Rather like a train halted by damaged rails is hauled away, the better to expose the rails to repair crews, RNA polymerase that is snagged by a faulty stretch of DNA can be pulled backwards by an enzyme, a transcription elongation factor with helicase/translocase activity. This enzyme appears to play an essential role in nucleotide excision repair, helping RNA polymerase backtrack when necessary, facilitating its transcriptional role, and even enabling it to serve a damage-scanning function.
That RNA polymerase may benefit from this kind of assistance was deduced by researchers at New York University’s Langone Medical Center. They found that UvrD, an enzyme in Escherichia coli, binds RNA polymerase during transcription elongation and, by virtue of its helicase/translocase activity, forces RNA polymerase to slide backward along DNA. By inducing backtracking, UvrD exposes DNA lesions shielded by blocked RNA polymerase, allowing nucleotide excision repair enzymes to gain access to sites of damage.
These findings were published in the January 8 issue of Nature, in a paper entitled “UvrD facilitates DNA repair by pulling RNA polymerase backwards.” They have broad relevance because they describe a repair mechanism that is widely shared by organisms ranging from bacteria to humans. UvrD’s human analog, a protein known as XPB, is needed to prevent a range of serious disorders. Inherited defects in the gene that encodes for XPB have been linked to conditions such as xeroderma pigmentosum, Cockayne syndrome, and trichothiodystrophy.
According to Evgeny Nudler, Ph.D., the researcher who headed up the NYU team, a smoothly operating repair mechanism means “means fewer mutations, which also means slower aging, less cancer, and many other pathologies.”

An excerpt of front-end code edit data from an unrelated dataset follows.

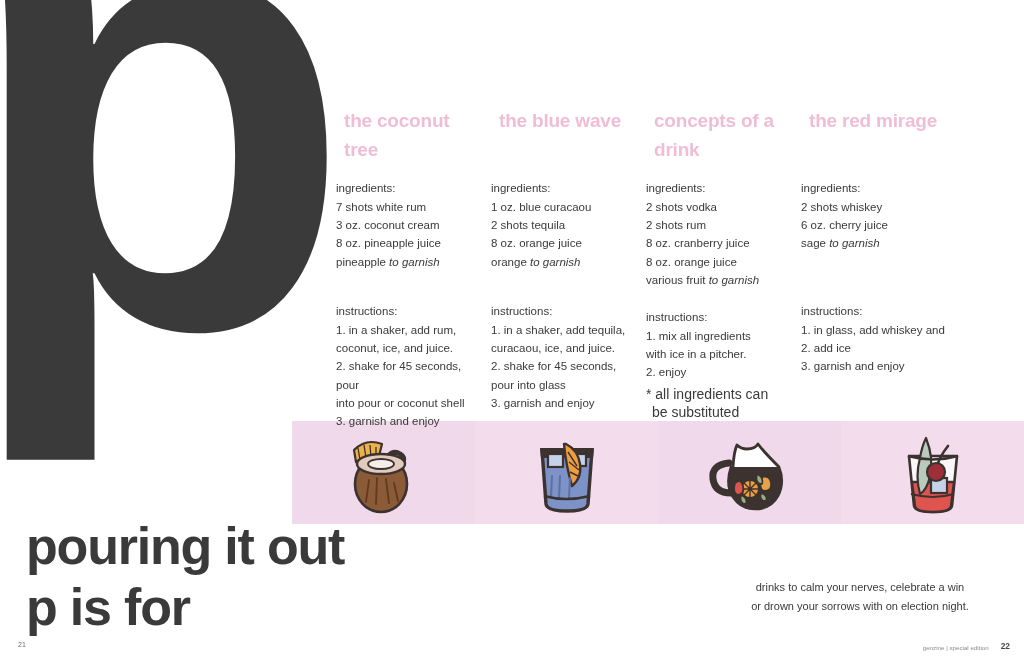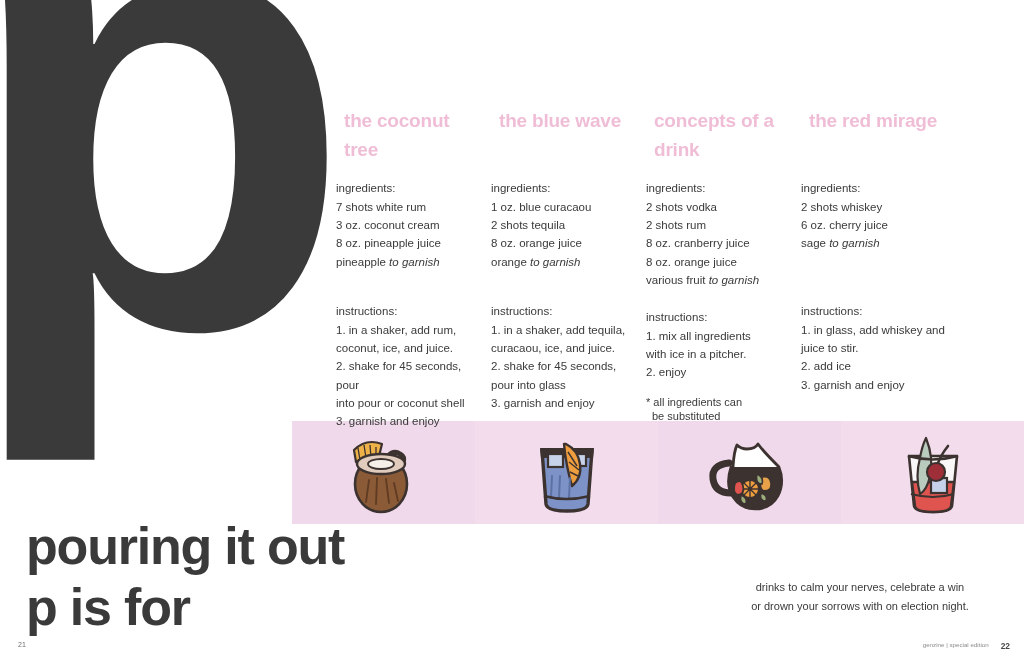--- a/index.html
+++ b/index.html
@@ -221,7 +221,6 @@
     <div class="instructions">
       <div class="block-label">instructions:</div>
       <div class="line">1. in glass, add whiskey and</div>
-      <div class="line">juice to stir.</div>
       <div class="line">2. add ice</div>
       <div class="line">3. garnish and enjoy</div>
     </div>

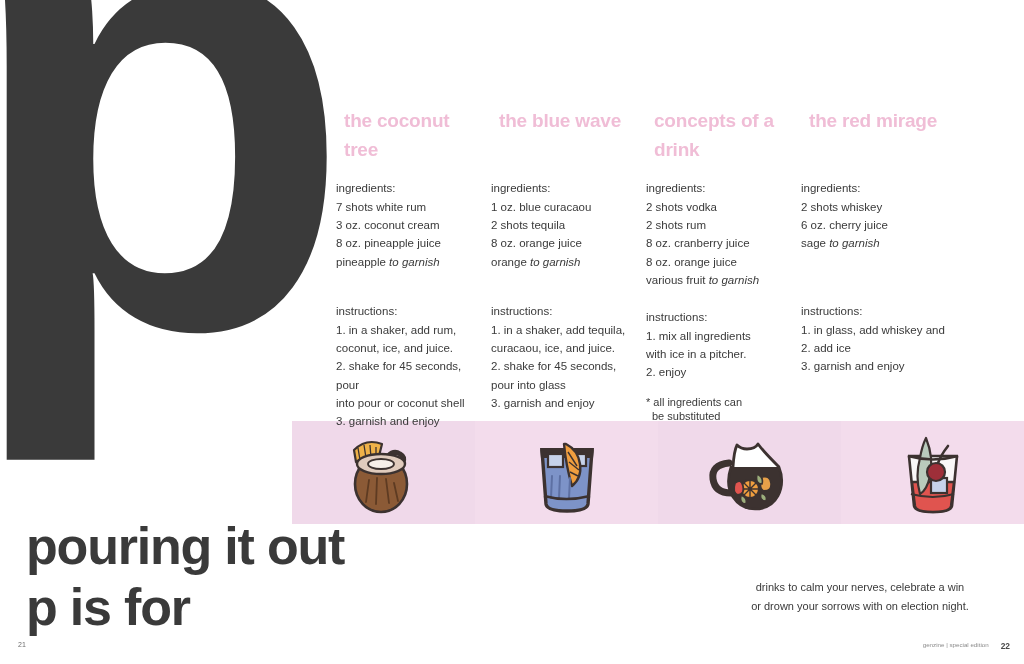--- a/index.html
+++ b/index.html
@@ -64,9 +64,9 @@
   .ingredients { min-height: 104px; }
   .instructions { margin-top: 19px; }
   .footnote {
-    font-size: 11px;
+    font-size: 14px;
     line-height: 1.35;
-    margin-top: 13px;
+    margin-top: 3px;
   }
   .footnote .indent { padding-left: 6px; display: block; }
 

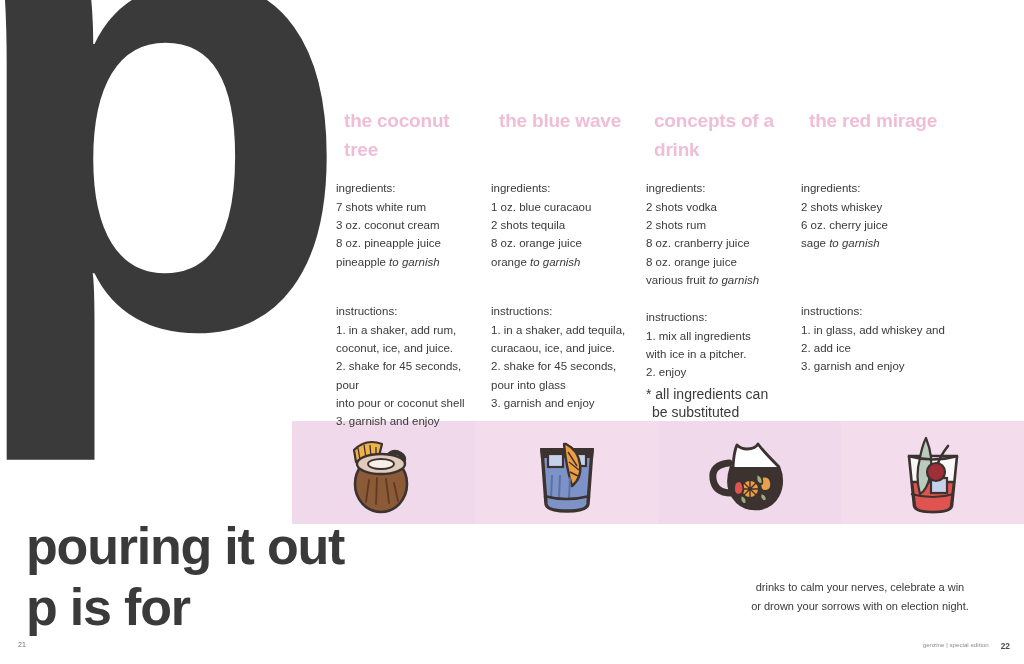--- a/index.html
+++ b/index.html
@@ -135,6 +135,7 @@
     color: #8a8a8a;
     z-index: 4;
     display: flex;
+    align-items: flex-end;
     gap: 12px;
   }
   .folio-right .num {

The NYU team, together with colleagues in Russia, used a battery of biochemical and genetic experiments to directly link UvrD to RNA polymerase and to demonstrate that UvrD’s pulling activity is essential for DNA repair. The researchers also found, as they indicated in their article, that “the elongation factor NusA cooperates with UvrD in coupling transcription to DNA repair.” UvrD and NusA work with each other, “promoting backtracking and recruiting nucleotide excision repair enzymes to exposed lesions.”
The researchers contrasted their backtracking mechanism with another repair mode, one in which Mfd, a DNA translocase, binds to a stalled elongation complex through the beta subunit of RNA polymerase and dislodges the complex by “pushing” it forward. Unlike Mfd, wrote the researchers, “UvrD facilitates nucleotide excision repair by pulling RNA polymerase backward from the DNA lesion without causing termination.”
According to Dr. Nudler, his team’s study offers a convincing justification for a puzzling phenomenon known as pervasive transcription, which he calls “one of the most enigmatic and debated subjects of molecular biology.” The question, he says, boils down to this: Why do RNA polymerases transcribe most of the genome within humans and other organisms, converting vast stretches of DNA to RNA, when only a tiny fraction of those resulting RNA transcripts will ever prove useful? Isn’t that RNA polymerase activity a waste of energy and resources?
“Our results imply that a major role of RNA polymerase is to patrol the genome for DNA damage,” he says. “This is the only molecular machine that is capable of continuously scanning the chromosomes for virtually any deviation from the canonical four bases in the template strand: A, T, G and C.” The polymerase’s extensive transcription activity, then, might be well worth the effort if its continuous vigilance also ensures that any DNA damage gets fixed through the assistance of the pulling factors and other collaborators.